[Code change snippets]
========================================================================

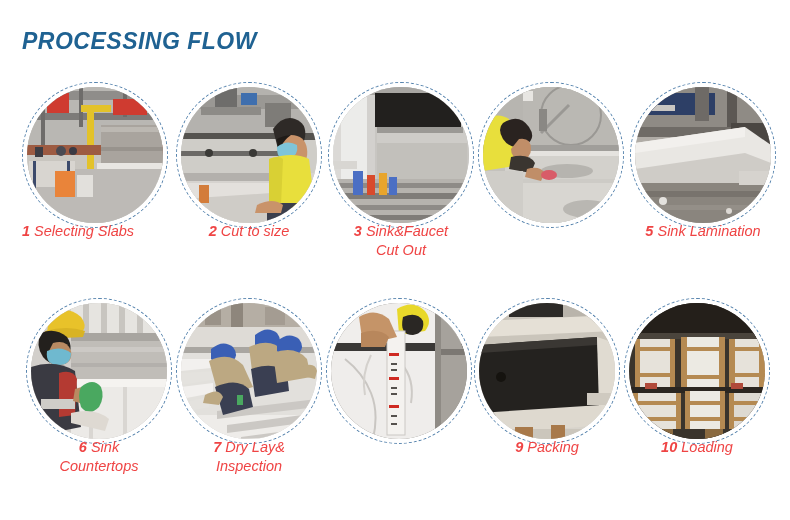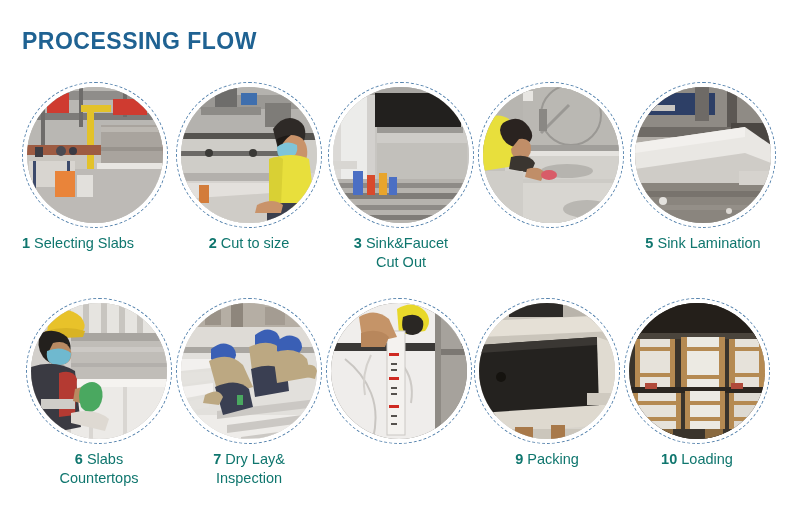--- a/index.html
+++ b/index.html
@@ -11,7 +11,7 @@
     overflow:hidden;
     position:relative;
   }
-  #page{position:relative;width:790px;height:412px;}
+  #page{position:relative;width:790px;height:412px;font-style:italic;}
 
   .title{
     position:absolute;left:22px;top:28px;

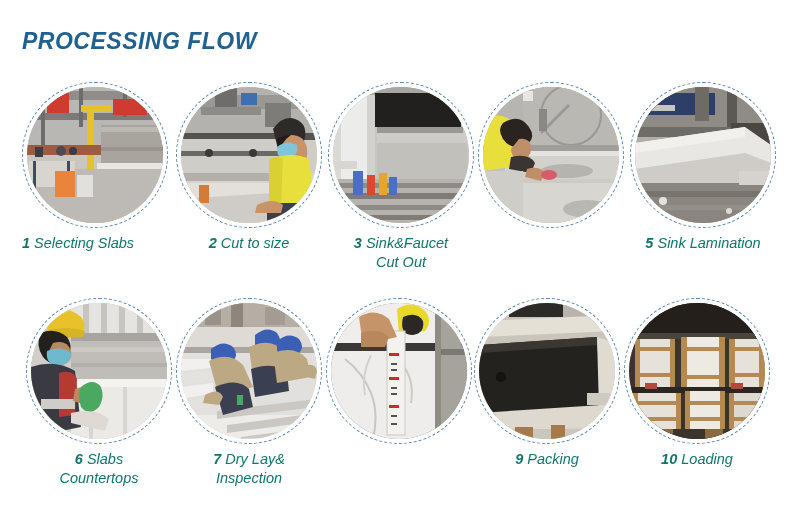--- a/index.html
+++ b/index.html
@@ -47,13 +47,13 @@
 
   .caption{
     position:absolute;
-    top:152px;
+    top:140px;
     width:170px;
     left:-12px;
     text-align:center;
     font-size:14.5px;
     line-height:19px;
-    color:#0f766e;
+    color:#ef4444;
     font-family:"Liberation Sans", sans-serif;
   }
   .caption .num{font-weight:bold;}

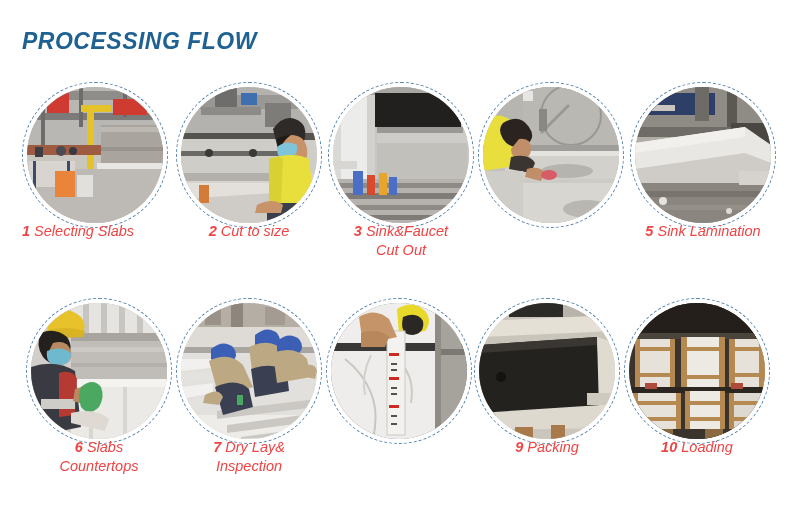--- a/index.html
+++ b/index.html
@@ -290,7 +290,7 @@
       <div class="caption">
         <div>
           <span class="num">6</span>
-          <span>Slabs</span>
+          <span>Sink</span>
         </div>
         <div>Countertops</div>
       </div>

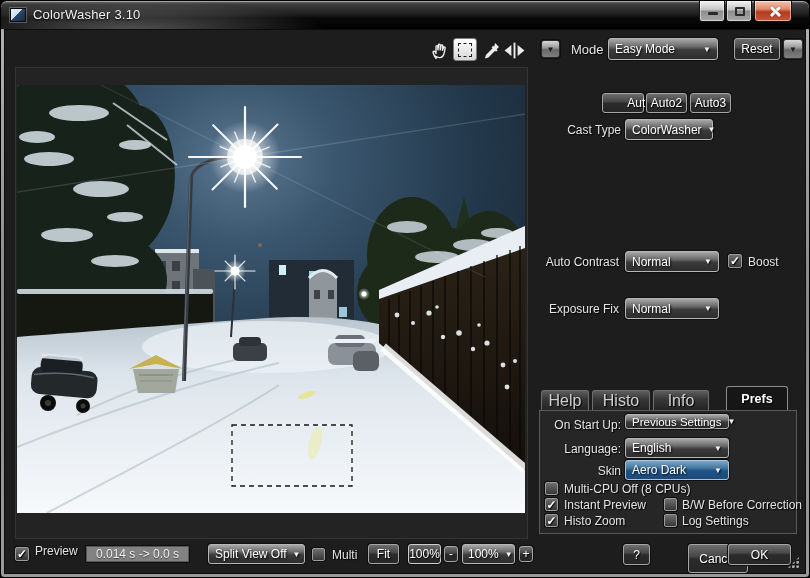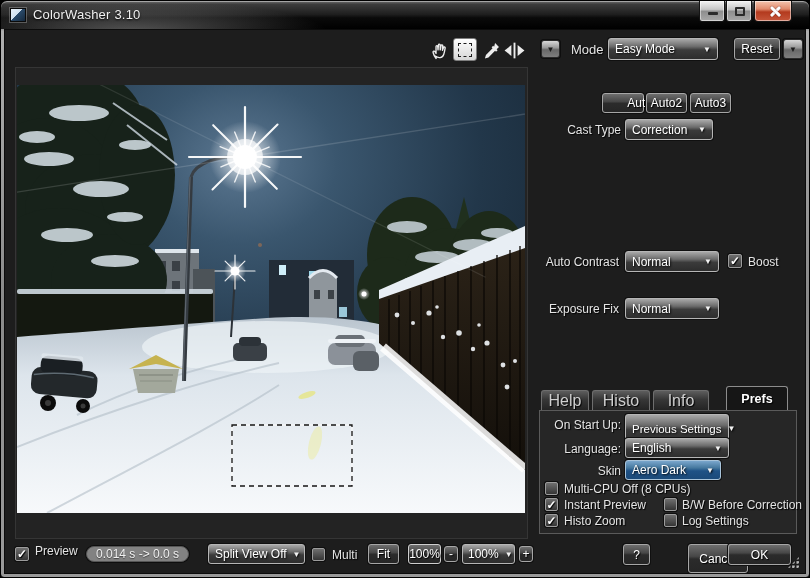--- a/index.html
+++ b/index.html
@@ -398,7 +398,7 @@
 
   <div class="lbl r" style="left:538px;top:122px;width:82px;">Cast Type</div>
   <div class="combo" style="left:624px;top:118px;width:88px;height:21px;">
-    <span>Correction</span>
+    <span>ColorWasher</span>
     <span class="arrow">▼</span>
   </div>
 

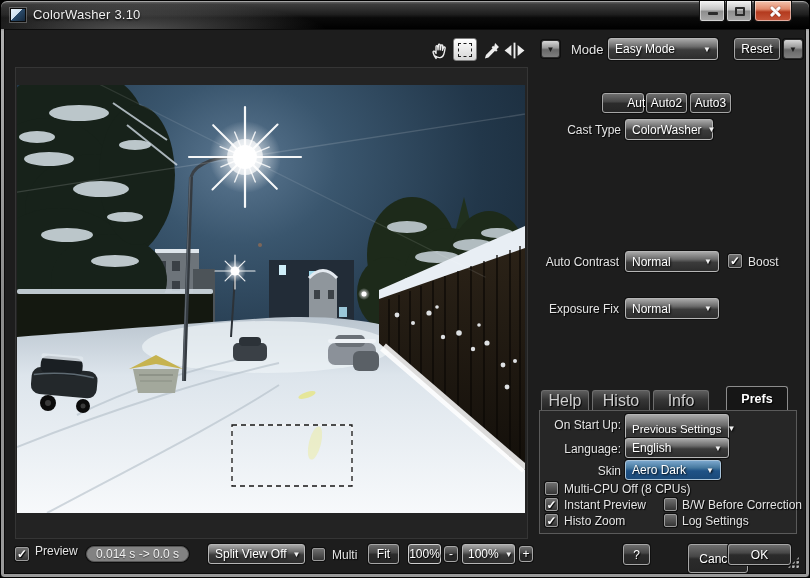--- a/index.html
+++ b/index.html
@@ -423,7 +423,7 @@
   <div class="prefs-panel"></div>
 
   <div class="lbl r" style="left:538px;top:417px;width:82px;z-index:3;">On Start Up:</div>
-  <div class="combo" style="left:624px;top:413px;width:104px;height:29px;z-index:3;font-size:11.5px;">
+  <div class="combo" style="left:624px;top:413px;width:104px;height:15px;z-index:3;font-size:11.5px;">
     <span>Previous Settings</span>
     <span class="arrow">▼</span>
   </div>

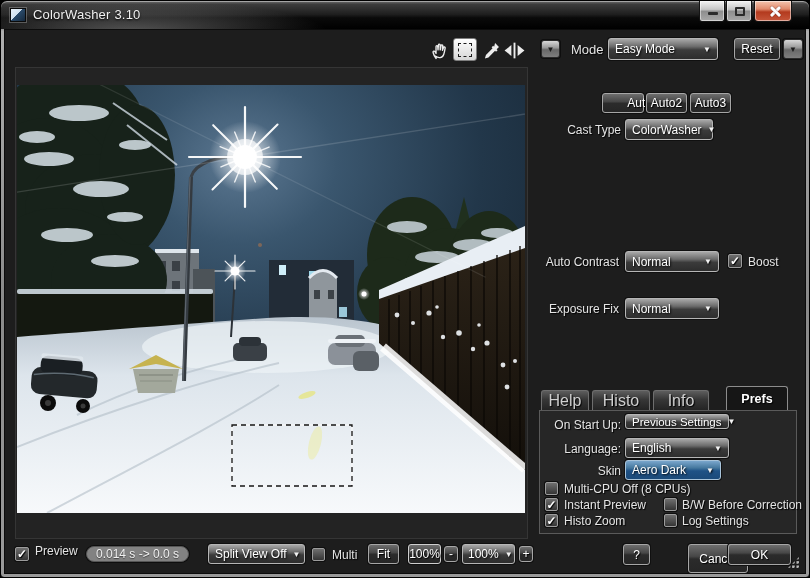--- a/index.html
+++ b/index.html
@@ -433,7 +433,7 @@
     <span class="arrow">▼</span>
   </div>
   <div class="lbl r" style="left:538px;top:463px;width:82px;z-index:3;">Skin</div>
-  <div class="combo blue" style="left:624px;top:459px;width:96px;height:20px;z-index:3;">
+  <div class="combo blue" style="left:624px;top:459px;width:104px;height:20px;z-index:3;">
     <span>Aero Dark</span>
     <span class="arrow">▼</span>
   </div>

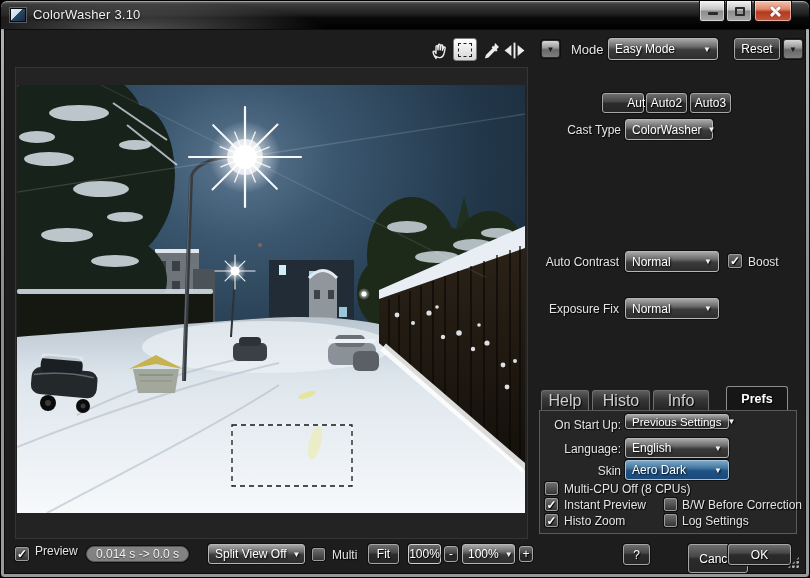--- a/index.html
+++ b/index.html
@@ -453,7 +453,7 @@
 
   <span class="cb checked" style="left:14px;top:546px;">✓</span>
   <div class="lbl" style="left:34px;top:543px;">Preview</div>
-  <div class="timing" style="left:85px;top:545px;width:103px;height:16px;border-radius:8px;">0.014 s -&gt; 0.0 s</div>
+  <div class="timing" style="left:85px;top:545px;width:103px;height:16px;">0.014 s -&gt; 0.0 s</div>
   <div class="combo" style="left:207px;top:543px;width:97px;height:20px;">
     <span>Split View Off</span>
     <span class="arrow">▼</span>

========================================================================

Your goal: Whenever the string "page" turns up in a line of the data, copy that line.

Answer box:
-  #page{position:relative;width:790px;height:412px;}
+  #page{position:relative;width:790px;height:412px;font-style:italic;}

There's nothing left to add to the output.